Defining Face Recognition Software

This software recognizes certain parameters in an image and renders them through several processes to match them to an existing photo in a database. It accomplishes this through mathematic algorithms about the features in a person's face, and uses them to find matching features. This works because no two people have the same exact face. There will always be something different from one face to another. Yes, even the smallest crease in their complexion can make all the difference.

The Intended Usage for the Software

Scanning up someone's face will let agents and police recognize who an offender actually is. On more innocent levels, sites such as Apple (with their iPhone technology), Google, and Facebook are using these technologies in a similar way to help friends recognize a person in photographs on a user's profile page. Harmless, right? In theory.
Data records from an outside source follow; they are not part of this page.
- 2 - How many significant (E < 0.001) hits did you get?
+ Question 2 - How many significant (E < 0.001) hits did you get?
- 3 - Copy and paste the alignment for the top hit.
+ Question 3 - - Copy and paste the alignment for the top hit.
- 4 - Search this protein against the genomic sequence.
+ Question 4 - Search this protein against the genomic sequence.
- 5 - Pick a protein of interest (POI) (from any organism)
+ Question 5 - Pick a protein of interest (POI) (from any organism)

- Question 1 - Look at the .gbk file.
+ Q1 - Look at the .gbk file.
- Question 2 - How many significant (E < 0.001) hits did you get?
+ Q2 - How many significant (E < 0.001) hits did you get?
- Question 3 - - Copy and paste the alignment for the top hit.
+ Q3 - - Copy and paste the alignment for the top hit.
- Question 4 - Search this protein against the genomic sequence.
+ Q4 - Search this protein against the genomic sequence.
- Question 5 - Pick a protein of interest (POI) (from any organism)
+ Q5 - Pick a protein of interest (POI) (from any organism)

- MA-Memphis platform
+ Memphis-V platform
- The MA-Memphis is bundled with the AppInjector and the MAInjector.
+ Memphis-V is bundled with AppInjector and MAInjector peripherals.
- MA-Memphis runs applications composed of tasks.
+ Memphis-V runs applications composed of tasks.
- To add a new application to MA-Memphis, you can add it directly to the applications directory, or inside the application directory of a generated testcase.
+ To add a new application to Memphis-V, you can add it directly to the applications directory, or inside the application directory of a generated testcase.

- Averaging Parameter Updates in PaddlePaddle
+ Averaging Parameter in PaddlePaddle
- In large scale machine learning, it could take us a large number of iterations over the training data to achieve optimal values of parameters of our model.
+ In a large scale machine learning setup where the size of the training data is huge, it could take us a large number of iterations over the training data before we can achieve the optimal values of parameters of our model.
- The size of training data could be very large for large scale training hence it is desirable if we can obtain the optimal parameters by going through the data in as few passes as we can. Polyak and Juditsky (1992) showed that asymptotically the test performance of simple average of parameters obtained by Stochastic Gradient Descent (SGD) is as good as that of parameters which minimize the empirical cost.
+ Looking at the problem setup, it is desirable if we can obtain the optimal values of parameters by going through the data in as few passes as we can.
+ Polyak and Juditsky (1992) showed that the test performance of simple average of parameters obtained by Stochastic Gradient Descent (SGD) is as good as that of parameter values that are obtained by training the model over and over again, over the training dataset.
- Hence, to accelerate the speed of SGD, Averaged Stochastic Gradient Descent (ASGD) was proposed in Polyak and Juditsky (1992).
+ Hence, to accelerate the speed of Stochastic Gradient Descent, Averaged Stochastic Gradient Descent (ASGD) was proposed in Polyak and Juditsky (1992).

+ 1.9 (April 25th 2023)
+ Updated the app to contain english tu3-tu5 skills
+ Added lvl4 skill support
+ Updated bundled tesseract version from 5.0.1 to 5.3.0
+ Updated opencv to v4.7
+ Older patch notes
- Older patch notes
The Negative Implications for Face Recognition Software

Carnegie Mellon has revealed some dangers to facial recognition technology. When you combine software that can recognize the face of someone with extremely popular social media sites, you will have negative implications. The chances for identity theft massively increase with the availablility of such software. There is a reason computer forensics careers are becoming so popular. The need for such professionals increases as the risk for criminals to use software for identity theft also increases. If you give someone the outlet and the means, then they are likely identity thieves. They'll go with what works, and facial recognition technology does work...perhaps a little too well.

According to one privacy expert named  Alessandro Acquisti, this technology makes it possible for a criminal to identify strangers through their photos and gain their personal information. It is also quite possible for even their Social Security numbers to become compromised, according to one of the tests conducted by Acquisti and his research team. In it, they combined software that anyone could obtain and use. Very scary stuff.

If you are faced with a choice of opting out of facial recognition, then you should probably take it. This technology has severe ramifications for people who use it with the wrong intentions. Social media companies should leave this kind of thing up to the law, if it is even acceptable for a government to use it on their citizens.